## The task
Could the data below please be reproduced word for word, without the pictures?

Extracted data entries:

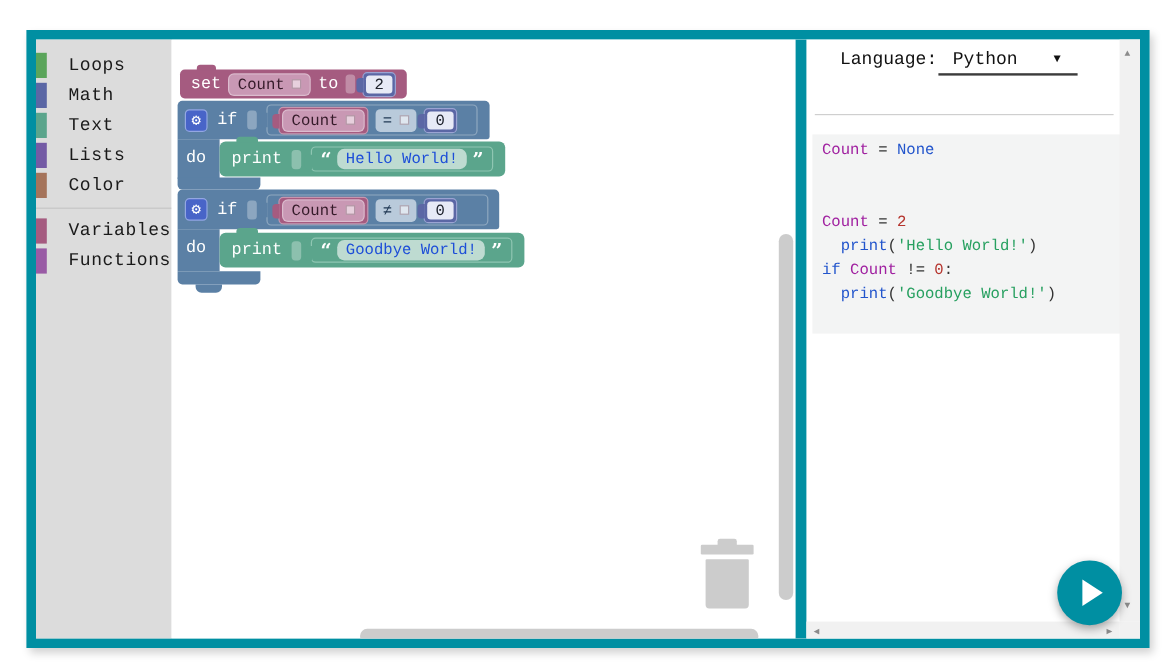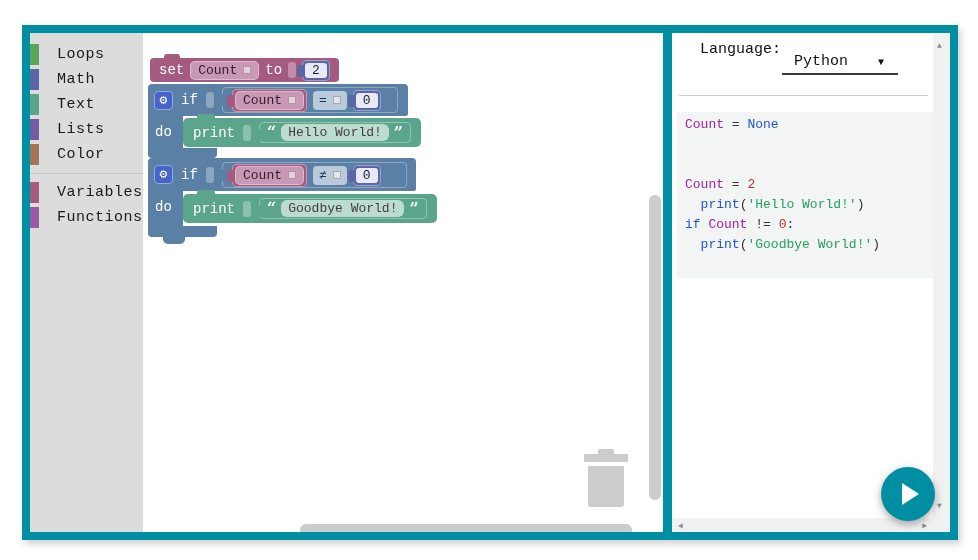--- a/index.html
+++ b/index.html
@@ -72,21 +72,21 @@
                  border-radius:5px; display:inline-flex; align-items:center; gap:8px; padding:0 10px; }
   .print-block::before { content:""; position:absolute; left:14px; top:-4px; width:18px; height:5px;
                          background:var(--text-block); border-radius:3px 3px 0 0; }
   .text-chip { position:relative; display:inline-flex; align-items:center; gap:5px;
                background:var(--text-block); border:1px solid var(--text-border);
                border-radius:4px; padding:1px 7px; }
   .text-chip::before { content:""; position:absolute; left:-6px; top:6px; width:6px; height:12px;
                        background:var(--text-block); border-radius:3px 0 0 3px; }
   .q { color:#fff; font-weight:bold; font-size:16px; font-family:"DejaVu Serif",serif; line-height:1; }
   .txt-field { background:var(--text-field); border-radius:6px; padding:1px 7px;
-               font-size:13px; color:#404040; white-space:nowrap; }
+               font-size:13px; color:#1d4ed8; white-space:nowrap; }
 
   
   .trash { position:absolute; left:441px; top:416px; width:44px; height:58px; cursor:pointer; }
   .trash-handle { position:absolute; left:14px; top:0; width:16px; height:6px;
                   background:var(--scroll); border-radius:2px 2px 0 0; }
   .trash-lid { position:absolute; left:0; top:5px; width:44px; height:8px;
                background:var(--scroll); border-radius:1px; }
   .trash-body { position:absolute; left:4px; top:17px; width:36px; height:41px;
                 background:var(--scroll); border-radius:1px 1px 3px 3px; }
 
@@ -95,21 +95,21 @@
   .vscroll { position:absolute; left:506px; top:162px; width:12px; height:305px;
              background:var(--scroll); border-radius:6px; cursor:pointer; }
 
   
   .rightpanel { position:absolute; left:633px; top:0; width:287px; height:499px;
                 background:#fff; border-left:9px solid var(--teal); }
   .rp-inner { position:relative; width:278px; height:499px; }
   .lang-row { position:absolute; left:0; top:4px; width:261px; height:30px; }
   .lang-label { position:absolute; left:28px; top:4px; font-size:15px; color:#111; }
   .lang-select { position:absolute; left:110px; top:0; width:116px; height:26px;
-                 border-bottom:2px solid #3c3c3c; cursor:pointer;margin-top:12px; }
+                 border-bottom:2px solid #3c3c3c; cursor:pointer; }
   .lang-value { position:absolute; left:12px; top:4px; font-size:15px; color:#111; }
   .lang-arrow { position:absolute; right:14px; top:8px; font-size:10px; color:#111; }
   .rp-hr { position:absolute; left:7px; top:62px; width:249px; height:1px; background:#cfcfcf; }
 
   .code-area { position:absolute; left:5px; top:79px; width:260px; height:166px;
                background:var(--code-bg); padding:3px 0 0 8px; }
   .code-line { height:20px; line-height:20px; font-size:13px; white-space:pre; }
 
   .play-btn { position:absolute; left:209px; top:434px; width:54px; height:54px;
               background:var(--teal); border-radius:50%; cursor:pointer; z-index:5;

## Result of the exercise
--- a/index.html
+++ b/index.html
@@ -72,21 +72,21 @@
                  border-radius:5px; display:inline-flex; align-items:center; gap:8px; padding:0 10px; }
   .print-block::before { content:""; position:absolute; left:14px; top:-4px; width:18px; height:5px;
                          background:var(--text-block); border-radius:3px 3px 0 0; }
   .text-chip { position:relative; display:inline-flex; align-items:center; gap:5px;
                background:var(--text-block); border:1px solid var(--text-border);
                border-radius:4px; padding:1px 7px; }
   .text-chip::before { content:""; position:absolute; left:-6px; top:6px; width:6px; height:12px;
                        background:var(--text-block); border-radius:3px 0 0 3px; }
   .q { color:#fff; font-weight:bold; font-size:16px; font-family:"DejaVu Serif",serif; line-height:1; }
   .txt-field { background:var(--text-field); border-radius:6px; padding:1px 7px;
-               font-size:13px; color:#404040; white-space:nowrap; }
+               font-size:13px; color:#1d4ed8; white-space:nowrap; }
 
   
   .trash { position:absolute; left:441px; top:416px; width:44px; height:58px; cursor:pointer; }
   .trash-handle { position:absolute; left:14px; top:0; width:16px; height:6px;
                   background:var(--scroll); border-radius:2px 2px 0 0; }
   .trash-lid { position:absolute; left:0; top:5px; width:44px; height:8px;
                background:var(--scroll); border-radius:1px; }
   .trash-body { position:absolute; left:4px; top:17px; width:36px; height:41px;
                 background:var(--scroll); border-radius:1px 1px 3px 3px; }
 
@@ -95,21 +95,21 @@
   .vscroll { position:absolute; left:506px; top:162px; width:12px; height:305px;
              background:var(--scroll); border-radius:6px; cursor:pointer; }
 
   
   .rightpanel { position:absolute; left:633px; top:0; width:287px; height:499px;
                 background:#fff; border-left:9px solid var(--teal); }
   .rp-inner { position:relative; width:278px; height:499px; }
   .lang-row { position:absolute; left:0; top:4px; width:261px; height:30px; }
   .lang-label { position:absolute; left:28px; top:4px; font-size:15px; color:#111; }
   .lang-select { position:absolute; left:110px; top:0; width:116px; height:26px;
-                 border-bottom:2px solid #3c3c3c; cursor:pointer;margin-top:12px; }
+                 border-bottom:2px solid #3c3c3c; cursor:pointer; }
   .lang-value { position:absolute; left:12px; top:4px; font-size:15px; color:#111; }
   .lang-arrow { position:absolute; right:14px; top:8px; font-size:10px; color:#111; }
   .rp-hr { position:absolute; left:7px; top:62px; width:249px; height:1px; background:#cfcfcf; }
 
   .code-area { position:absolute; left:5px; top:79px; width:260px; height:166px;
                background:var(--code-bg); padding:3px 0 0 8px; }
   .code-line { height:20px; line-height:20px; font-size:13px; white-space:pre; }
 
   .play-btn { position:absolute; left:209px; top:434px; width:54px; height:54px;
               background:var(--teal); border-radius:50%; cursor:pointer; z-index:5;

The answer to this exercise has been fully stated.